Distributed Anomaly Detection With Attention-Guided Diffusion Models and Client-Side Defect Generation

Pasquale Coscia, Angelo Genovese, Vincenzo Piuri, Konstantinos N. Plataniotis, Fabio Scotti

Published: 01 Jan 2025, Last Modified: 12 Nov 2025IEEE Systems JournalEveryoneRevisionsCC BY-SA 4.0
Abstract: Modern industrial systems are increasingly defined by geographically distributed production lines, stringent privacy constraints, particularly to protect intellectual property and manufacturing process details, and heterogeneous data pipelines. In such environments, centralized anomaly detection (AD) is often impractical due to data governance restrictions and limited computational resources at local sites. To address these challenges, we propose a modular and lightweight AD framework based on diffusion models, named D-ADDA (distributed anomaly detection based on data augmentation), designed for distributed deployment. Unlike many state-of-the-art methods that depend on large pretrained models or external datasets, our approach is trained entirely on defective data locally available, enhancing privacy and domain specificity. A novel data augmentation module generates diverse defective samples through a multistage pipeline, which are used to train an attention-based diffusion model for defect synthesis.

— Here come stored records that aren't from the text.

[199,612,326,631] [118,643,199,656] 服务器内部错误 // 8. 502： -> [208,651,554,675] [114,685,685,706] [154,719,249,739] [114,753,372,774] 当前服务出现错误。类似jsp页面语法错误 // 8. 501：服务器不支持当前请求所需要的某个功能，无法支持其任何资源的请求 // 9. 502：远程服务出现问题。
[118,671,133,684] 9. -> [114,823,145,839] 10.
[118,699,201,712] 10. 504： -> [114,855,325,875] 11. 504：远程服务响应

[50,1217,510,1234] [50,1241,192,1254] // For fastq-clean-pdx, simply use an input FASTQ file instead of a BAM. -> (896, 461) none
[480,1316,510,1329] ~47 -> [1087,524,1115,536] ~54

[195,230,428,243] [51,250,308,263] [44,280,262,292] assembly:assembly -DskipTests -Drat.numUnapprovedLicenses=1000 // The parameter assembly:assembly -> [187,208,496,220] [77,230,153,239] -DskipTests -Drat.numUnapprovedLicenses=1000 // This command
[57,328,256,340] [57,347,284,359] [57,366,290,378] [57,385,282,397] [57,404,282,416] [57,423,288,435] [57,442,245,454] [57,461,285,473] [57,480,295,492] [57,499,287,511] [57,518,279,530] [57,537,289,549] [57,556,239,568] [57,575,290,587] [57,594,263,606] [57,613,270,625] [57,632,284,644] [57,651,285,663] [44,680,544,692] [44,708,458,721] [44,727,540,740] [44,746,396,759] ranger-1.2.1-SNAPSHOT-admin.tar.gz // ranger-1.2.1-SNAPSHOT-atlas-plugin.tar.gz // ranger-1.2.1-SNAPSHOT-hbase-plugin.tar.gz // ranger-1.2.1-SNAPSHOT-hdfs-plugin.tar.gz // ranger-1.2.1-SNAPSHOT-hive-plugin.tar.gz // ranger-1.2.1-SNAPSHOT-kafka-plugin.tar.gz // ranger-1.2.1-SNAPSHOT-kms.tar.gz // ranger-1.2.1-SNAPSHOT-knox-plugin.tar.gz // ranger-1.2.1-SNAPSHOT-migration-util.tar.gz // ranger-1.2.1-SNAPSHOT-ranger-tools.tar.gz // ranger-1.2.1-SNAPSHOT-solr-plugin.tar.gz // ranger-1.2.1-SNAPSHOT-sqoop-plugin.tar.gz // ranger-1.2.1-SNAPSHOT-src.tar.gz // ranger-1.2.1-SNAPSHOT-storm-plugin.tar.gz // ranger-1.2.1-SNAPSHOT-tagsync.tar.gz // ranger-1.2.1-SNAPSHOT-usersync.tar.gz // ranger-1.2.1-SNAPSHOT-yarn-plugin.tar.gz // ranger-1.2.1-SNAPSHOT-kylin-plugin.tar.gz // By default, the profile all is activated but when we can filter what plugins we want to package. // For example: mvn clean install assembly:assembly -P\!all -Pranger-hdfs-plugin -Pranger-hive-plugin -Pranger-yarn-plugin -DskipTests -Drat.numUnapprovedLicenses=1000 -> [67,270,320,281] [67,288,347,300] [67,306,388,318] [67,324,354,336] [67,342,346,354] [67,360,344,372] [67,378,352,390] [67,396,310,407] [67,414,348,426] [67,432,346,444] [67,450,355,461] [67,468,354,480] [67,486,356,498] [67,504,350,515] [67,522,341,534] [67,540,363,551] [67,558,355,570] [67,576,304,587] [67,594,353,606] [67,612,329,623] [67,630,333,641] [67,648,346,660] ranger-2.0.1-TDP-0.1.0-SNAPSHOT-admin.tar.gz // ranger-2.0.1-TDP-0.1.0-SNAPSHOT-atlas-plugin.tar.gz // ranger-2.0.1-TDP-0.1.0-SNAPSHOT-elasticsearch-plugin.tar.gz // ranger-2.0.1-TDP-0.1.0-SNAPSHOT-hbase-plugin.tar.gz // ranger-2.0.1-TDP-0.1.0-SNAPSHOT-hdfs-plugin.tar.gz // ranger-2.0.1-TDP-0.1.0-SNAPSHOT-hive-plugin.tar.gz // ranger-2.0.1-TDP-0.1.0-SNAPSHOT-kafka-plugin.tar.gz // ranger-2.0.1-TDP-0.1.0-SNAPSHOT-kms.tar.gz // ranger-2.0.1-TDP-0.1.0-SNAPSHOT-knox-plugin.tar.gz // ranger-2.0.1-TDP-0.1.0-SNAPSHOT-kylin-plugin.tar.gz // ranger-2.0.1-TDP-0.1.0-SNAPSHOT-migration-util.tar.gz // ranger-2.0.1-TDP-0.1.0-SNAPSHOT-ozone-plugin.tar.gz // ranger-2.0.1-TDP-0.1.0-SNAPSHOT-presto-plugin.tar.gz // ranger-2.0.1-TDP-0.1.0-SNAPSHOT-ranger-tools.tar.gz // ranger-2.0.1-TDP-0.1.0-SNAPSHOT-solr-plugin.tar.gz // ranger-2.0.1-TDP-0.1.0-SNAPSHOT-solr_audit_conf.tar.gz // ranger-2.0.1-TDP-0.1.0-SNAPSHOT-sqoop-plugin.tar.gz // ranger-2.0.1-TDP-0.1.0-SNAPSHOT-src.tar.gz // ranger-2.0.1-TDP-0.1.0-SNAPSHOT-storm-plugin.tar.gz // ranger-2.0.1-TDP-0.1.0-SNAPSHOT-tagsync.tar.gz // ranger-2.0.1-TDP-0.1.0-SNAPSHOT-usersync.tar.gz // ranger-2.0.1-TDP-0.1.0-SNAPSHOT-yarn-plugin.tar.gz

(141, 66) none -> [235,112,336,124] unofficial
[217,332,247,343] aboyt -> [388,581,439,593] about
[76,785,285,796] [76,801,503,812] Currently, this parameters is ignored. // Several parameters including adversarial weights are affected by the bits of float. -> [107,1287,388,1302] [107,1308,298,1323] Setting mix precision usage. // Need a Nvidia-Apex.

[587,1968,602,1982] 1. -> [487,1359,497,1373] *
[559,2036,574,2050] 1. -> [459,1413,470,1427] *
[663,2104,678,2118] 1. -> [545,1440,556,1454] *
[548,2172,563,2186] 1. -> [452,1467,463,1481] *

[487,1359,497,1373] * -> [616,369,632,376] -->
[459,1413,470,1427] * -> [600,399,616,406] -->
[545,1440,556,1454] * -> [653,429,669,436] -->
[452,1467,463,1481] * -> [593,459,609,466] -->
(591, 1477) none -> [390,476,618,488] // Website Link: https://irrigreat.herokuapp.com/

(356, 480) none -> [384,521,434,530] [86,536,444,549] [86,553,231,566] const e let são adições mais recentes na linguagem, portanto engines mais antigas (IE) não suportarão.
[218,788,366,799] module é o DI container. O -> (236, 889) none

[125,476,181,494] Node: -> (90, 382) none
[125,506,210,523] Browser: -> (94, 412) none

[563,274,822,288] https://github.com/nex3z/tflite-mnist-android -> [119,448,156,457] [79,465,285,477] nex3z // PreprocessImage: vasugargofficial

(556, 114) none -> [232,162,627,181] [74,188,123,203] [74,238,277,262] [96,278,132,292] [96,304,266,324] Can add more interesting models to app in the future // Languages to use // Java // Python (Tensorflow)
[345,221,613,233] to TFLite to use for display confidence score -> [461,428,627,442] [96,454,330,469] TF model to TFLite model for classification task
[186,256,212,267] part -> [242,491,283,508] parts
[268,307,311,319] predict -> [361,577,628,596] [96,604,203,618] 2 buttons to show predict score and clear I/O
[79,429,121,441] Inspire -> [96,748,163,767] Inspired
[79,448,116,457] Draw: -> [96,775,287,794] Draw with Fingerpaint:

This architecture supports dislocated components across multiple clients, enabling training and inference in resource-constrained or privacy-sensitive settings. Experimental results on the MVTec AD dataset confirm the effectiveness of our approach, achieving an average classification accuracy of 60.46% across 14 categories, outperforming state-of-the-art approaches, with competitive localization performance.